### AIM OF THE EXERCISE
Report every line of the data that includes "Elite".

* * * * *

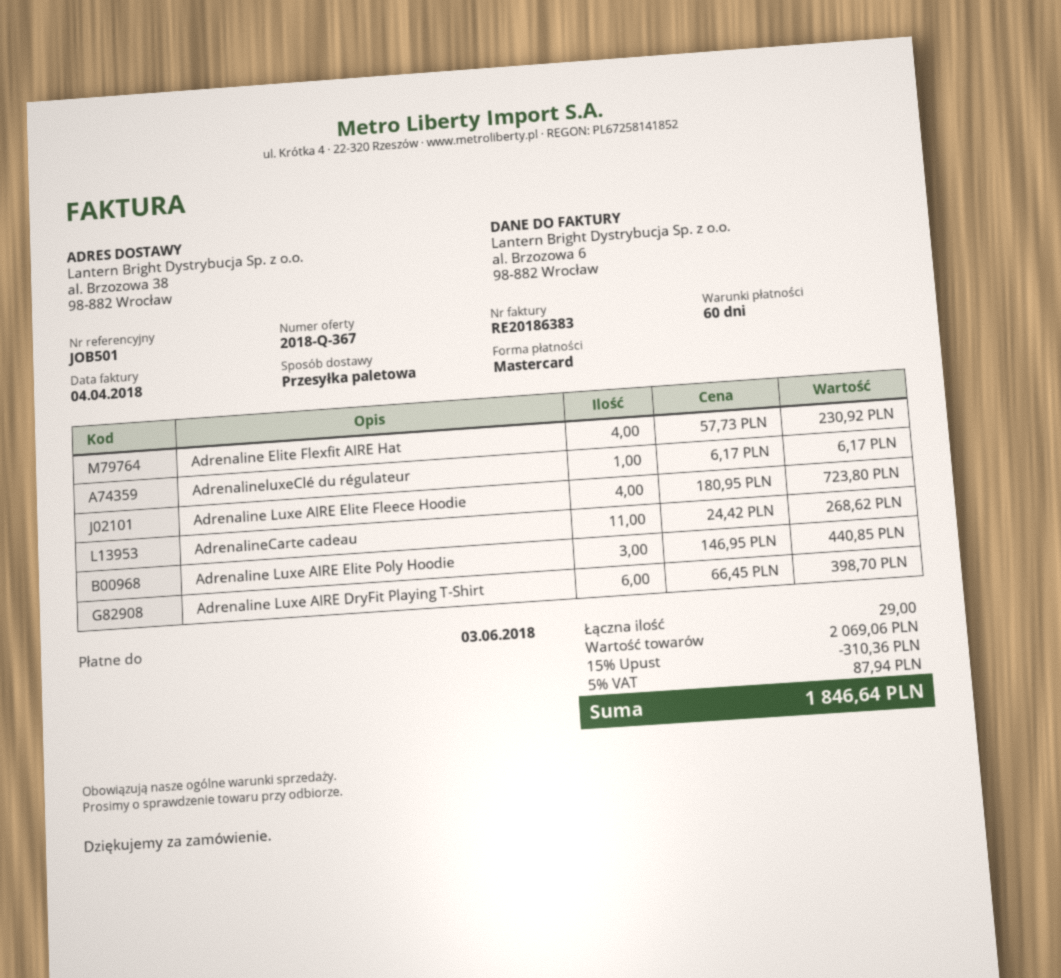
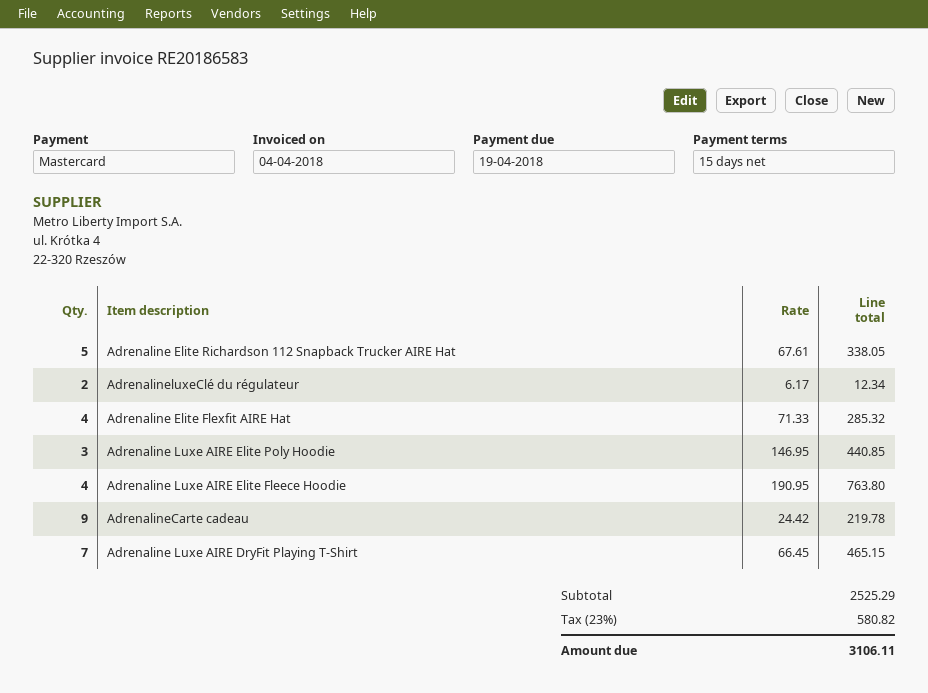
invoice number: RE20186383 -> RE20186583
payment terms: 60 days -> 15 days
due date: 2018-06-03 -> 2018-04-19
Adrenaline Elite Flexfit AIRE Hat: 4 x 57.73 = 230.92 -> 4 x 71.33 = 285.32
AdrenalineluxeClé du régulateur: 1 x 6.17 = 6.17 -> 2 x 6.17 = 12.34
Adrenaline Luxe AIRE Elite Fleece Hoodie: 4 x 180.95 = 723.80 -> 4 x 190.95 = 763.80
AdrenalineCarte cadeau: 11 x 24.42 = 268.62 -> 9 x 24.42 = 219.78
Adrenaline Luxe AIRE DryFit Playing T-Shirt: 6 x 66.45 = 398.70 -> 7 x 66.45 = 465.15
Adrenaline Elite Richardson 112 Snapback Trucker AIRE Hat: none -> 5 x 67.61 = 338.05
subtotal: 2069.06 -> 2525.29
discount: 15% = 310.36 -> none
tax: 5% = 87.94 -> 23% = 580.82
total: 1846.64 -> 3106.11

* * * * *

### OUTPUT OF THE EXERCISE
Adrenaline Elite Flexfit AIRE Hat: 4 x 57.73 = 230.92 -> 4 x 71.33 = 285.32
Adrenaline Luxe AIRE Elite Fleece Hoodie: 4 x 180.95 = 723.80 -> 4 x 190.95 = 763.80
Adrenaline Elite Richardson 112 Snapback Trucker AIRE Hat: none -> 5 x 67.61 = 338.05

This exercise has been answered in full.